Maybe Horus knew these Scorpion Goddesses since His nursery days and then fell in love with Them as He grew. (This would be similar to the Greek Dionysos. His nurses took care of Him while He was a Child God, then accompanied Him as Maenads, though not wives, as an adult.)

There are two interesting Coptic spells, which are much later than the spells we have looked at so far, which involve Horus, Isis, and seven maidens. One seems to be a spell to cure insomnia and the second is definitely an erotic spell. The papyri in which they are found are known as the Schmidt papyri. In them, Horus is complaining to Isis that seven maidens—perhaps a much later version of our Scorpion Goddesses?—are ignoring Him when He so clearly wants them.

Here’s the first one, the insomnia cure, though the translators also wondered whether it was originally an erotic spell:

Hear Horus crying, hear Horus sighing: “I am troubled, poured out/melted for seven maidens, from the third hour of the day until the fourth hour of the night.
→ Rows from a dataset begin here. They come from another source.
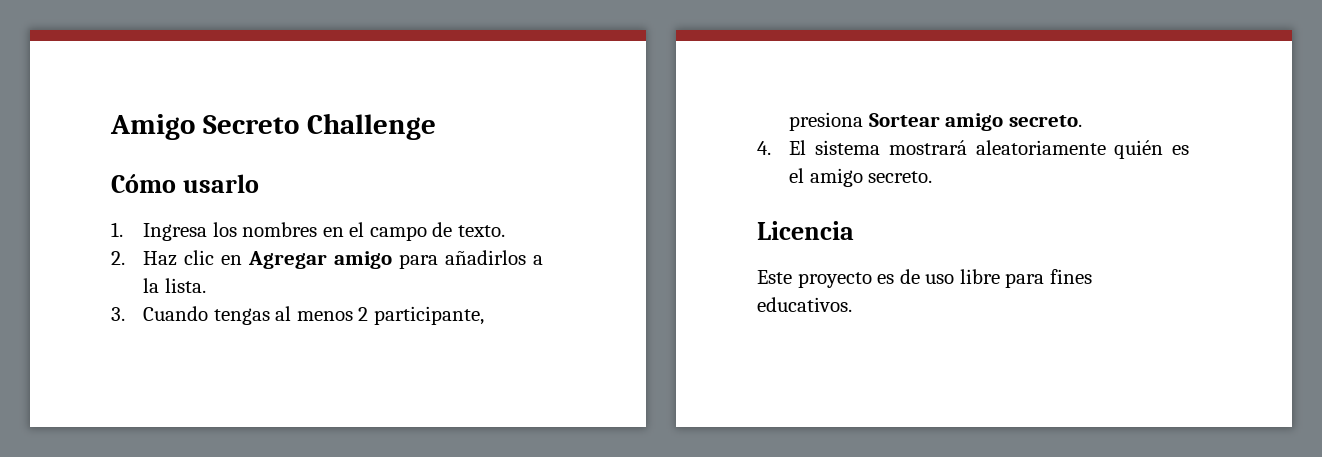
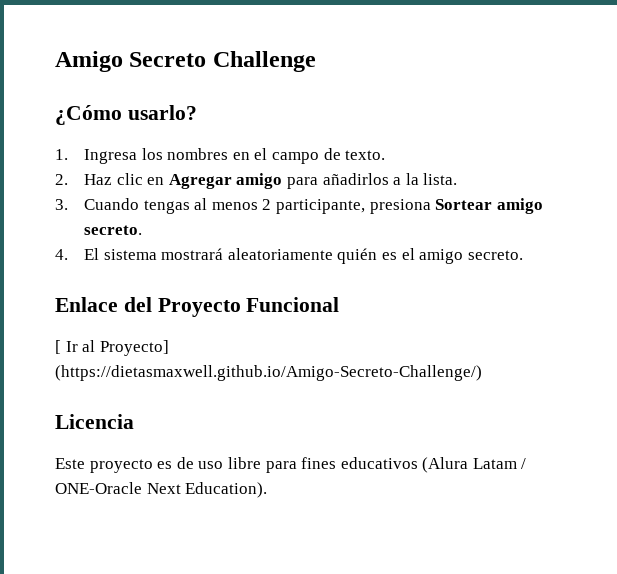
- Cómo usarlo
+ ¿Cómo usarlo?
+ Enlace del Proyecto Funcional
+ [ Ir al Proyecto] (https://dietasmaxwell.github.io/Amigo-Secreto-Challenge/)
- Este proyecto es de uso libre para fines educativos.
+ Este proyecto es de uso libre para fines educativos (Alura Latam / ONE-Oracle Next Education).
Not one of them sleeps. Not one of them dozes.

Isis His mother replied to Him within the temple of Habin [near Hermopolis, where a temple and priest of Horus are mentioned as late as the 7th century CE] with Her face turned toward the seven maidens and seven maidens turned toward Her face: “Horus, why are you crying, Horus, why are you sighing?”

“Do you wish that I not cry, do you wish that I not sigh, from the third hour of the day until the fourth hour of the night, while I am poured out/melted for seven maidens, not one of whom sleeps, not one of whom dozes?”
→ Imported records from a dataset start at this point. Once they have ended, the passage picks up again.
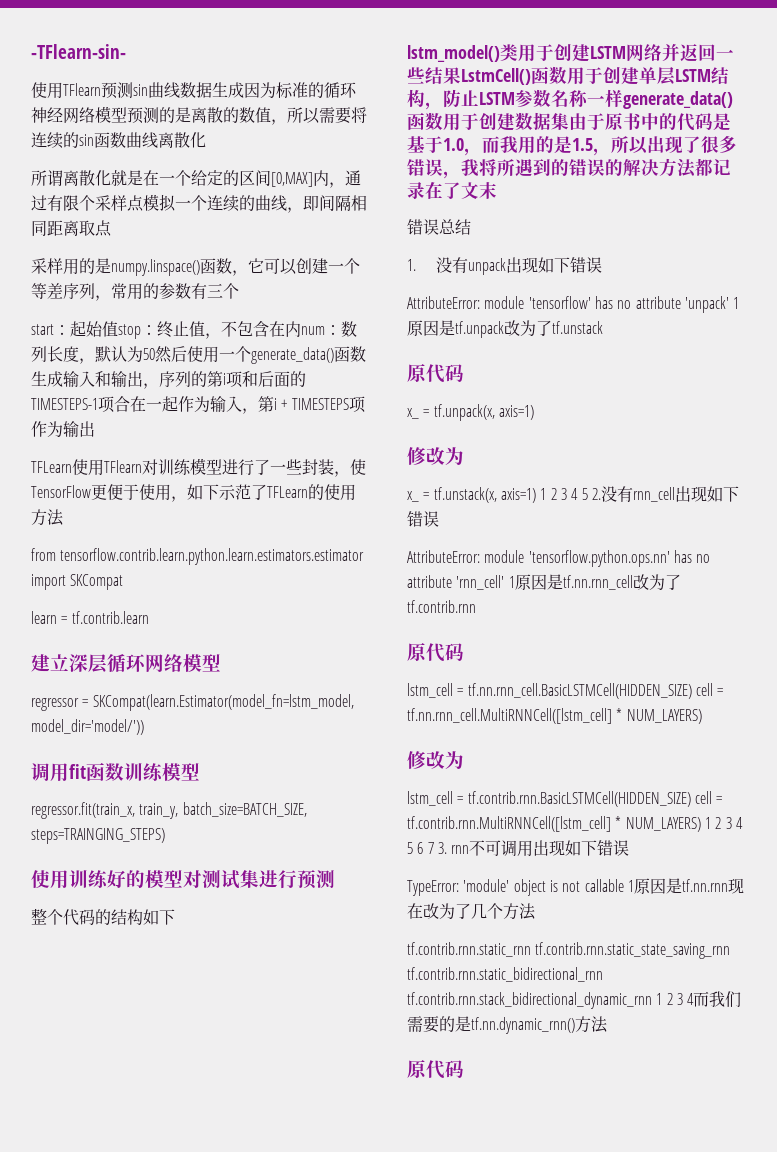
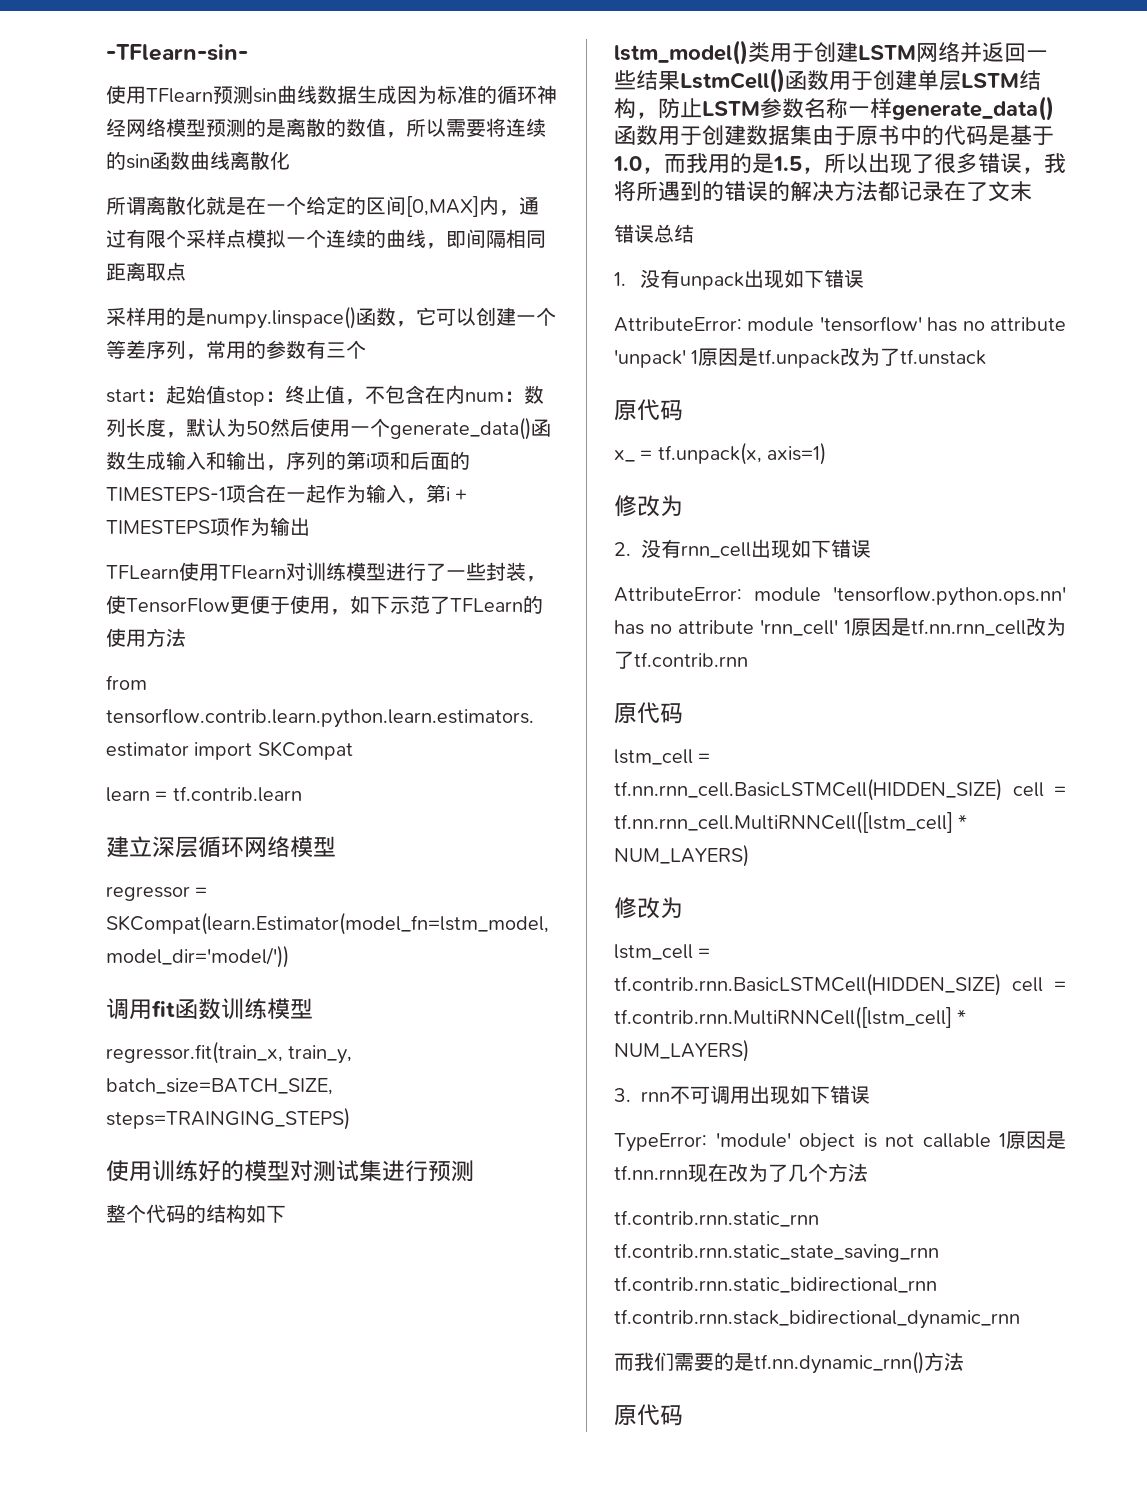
- x_ = tf.unstack(x, axis=1) 1 2 3 4 5 2.没有rnn_cell出现如下错误
+ 2.没有rnn_cell出现如下错误
- lstm_cell = tf.contrib.rnn.BasicLSTMCell(HIDDEN_SIZE) cell = tf.contrib.rnn.MultiRNNCell([lstm_cell] * NUM_LAYERS) 1 2 3 4 5 6 7 3. rnn不可调用出现如下错误
+ lstm_cell = tf.contrib.rnn.BasicLSTMCell(HIDDEN_SIZE) cell = tf.contrib.rnn.MultiRNNCell([lstm_cell] * NUM_LAYERS)
+ 3. rnn不可调用出现如下错误
- tf.contrib.rnn.static_rnn tf.contrib.rnn.static_state_saving_rnn tf.contrib.rnn.static_bidirectional_rnn tf.contrib.rnn.stack_bidirectional_dynamic_rnn 1 2 3 4而我们需要的是tf.nn.dynamic_rnn()方法
+ tf.contrib.rnn.static_rnn tf.contrib.rnn.static_state_saving_rnn tf.contrib.rnn.static_bidirectional_rnn tf.contrib.rnn.stack_bidirectional_dynamic_rnn
+ 而我们需要的是tf.nn.dynamic_rnn()方法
Schmidt 1 papyrus, my capitalization
Horus weeps

This spell goes on to give some instructions for sleep and connects it to some angels who made Abimelech (one of several Philistine kings in the Hebrew bible) sleep. That, though, is not the point. The point is Horus sighing and crying over those seven maidens.

The second Schmidt papyrus may refer to the same seven maidens. In it, Horus is complaining to Isis that He “found seven maidens upon a spring of water. I desired, but they did not desire. I agreed, but they did not agree.” Then this Horus-Isis dialog is used to segue into a spell for a love-lorn seeker who says he desired a woman, but she did not desire to receive his kiss.

Somebody has messed with this, charmingly

In a lecture on this topic, Ritner suggests that while Horus was longing for these seven Scorpion Goddesses, He did the unwise thing and amorously lept on top of Them. They—predictably—stung the crap out of Him. Thus, His need of healing. Yet again.

And so, perhaps, a more ancient story of the yearning-but-stupid Horus evolved into this erotic spell where ‘He desired, but They did not desire.’